È davvero difficile immaginare un Umberto Bossi che, dopo essere stato accusato di aver sottratto 49 milioni di euro, si ritrova costretto a ricoprire il ruolo di senatore per ripagare il debito. Tuttavia, in politica non si può mai escludere nulla.
Il tema della legittimità popolare, però, merita un’attenzione particolare. Non si può ignorare che oggi la Lega rappresenta il 30% degli elettori italiani.
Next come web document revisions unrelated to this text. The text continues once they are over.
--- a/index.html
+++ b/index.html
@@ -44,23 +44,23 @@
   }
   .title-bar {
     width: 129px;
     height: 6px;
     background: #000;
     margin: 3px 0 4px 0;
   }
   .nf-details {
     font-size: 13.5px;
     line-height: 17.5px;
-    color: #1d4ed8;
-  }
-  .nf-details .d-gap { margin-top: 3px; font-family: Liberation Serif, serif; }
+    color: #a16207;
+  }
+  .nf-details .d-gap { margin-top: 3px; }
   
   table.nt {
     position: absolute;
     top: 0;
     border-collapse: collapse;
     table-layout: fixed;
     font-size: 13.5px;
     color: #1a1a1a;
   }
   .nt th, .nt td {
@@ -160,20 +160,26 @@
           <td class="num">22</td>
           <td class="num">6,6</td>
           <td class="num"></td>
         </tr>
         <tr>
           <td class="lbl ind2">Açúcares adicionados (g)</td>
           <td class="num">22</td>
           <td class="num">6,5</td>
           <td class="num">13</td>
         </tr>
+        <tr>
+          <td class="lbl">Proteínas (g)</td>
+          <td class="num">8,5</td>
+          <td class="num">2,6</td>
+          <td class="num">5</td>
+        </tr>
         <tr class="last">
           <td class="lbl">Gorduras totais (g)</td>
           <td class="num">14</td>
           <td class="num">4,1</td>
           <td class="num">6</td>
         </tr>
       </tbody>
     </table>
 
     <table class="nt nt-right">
Questo dato conferisce al partito un ruolo pubblico significativo, che deve essere considerato con grande cautela in qualunque sentenza giudiziaria che possa mettere a repentaglio la sua esistenza.
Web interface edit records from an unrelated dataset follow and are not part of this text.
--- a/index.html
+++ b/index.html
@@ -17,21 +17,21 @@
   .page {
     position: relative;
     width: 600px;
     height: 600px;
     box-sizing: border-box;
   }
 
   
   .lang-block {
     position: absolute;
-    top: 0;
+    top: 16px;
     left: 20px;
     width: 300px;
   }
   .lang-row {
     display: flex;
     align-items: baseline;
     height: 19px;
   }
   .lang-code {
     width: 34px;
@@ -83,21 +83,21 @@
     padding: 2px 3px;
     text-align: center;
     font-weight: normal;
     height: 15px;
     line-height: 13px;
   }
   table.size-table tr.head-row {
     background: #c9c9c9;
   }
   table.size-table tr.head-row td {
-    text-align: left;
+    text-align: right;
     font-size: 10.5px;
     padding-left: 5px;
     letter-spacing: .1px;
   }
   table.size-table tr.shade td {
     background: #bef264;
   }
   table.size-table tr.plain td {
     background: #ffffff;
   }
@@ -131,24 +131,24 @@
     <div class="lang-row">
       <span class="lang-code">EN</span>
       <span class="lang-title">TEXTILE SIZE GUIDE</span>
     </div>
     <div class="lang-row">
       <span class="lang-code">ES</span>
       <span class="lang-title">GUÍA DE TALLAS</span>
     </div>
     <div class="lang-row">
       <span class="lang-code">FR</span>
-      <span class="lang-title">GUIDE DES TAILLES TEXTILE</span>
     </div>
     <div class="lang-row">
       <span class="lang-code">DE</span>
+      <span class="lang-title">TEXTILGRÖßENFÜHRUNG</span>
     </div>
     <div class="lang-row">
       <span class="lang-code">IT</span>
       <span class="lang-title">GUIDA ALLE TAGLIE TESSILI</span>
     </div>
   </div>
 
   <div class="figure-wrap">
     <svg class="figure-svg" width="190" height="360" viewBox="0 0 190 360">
Se l’obiettivo dello Stato è davvero quello di recuperare i 49 milioni di euro dalla Lega e non quello di distruggerla politicamente, dovrebbe allora consentirle di proseguire le sue attività. È un principio di buon senso economico e giuridico: se si mette fine all’esistenza del debitore, diventa impossibile recuperare il credito. In altre parole, una chiusura forzata del partito impedirebbe allo Stato di recuperare i fondi dovuti.
Questa situazione solleva interrogativi importanti non solo sul rapporto tra giustizia e politica, ma anche sul modo in cui lo Stato dovrebbe gestire i casi di insolvenza politica senza danneggiare irrimediabilmente la rappresentanza democratica.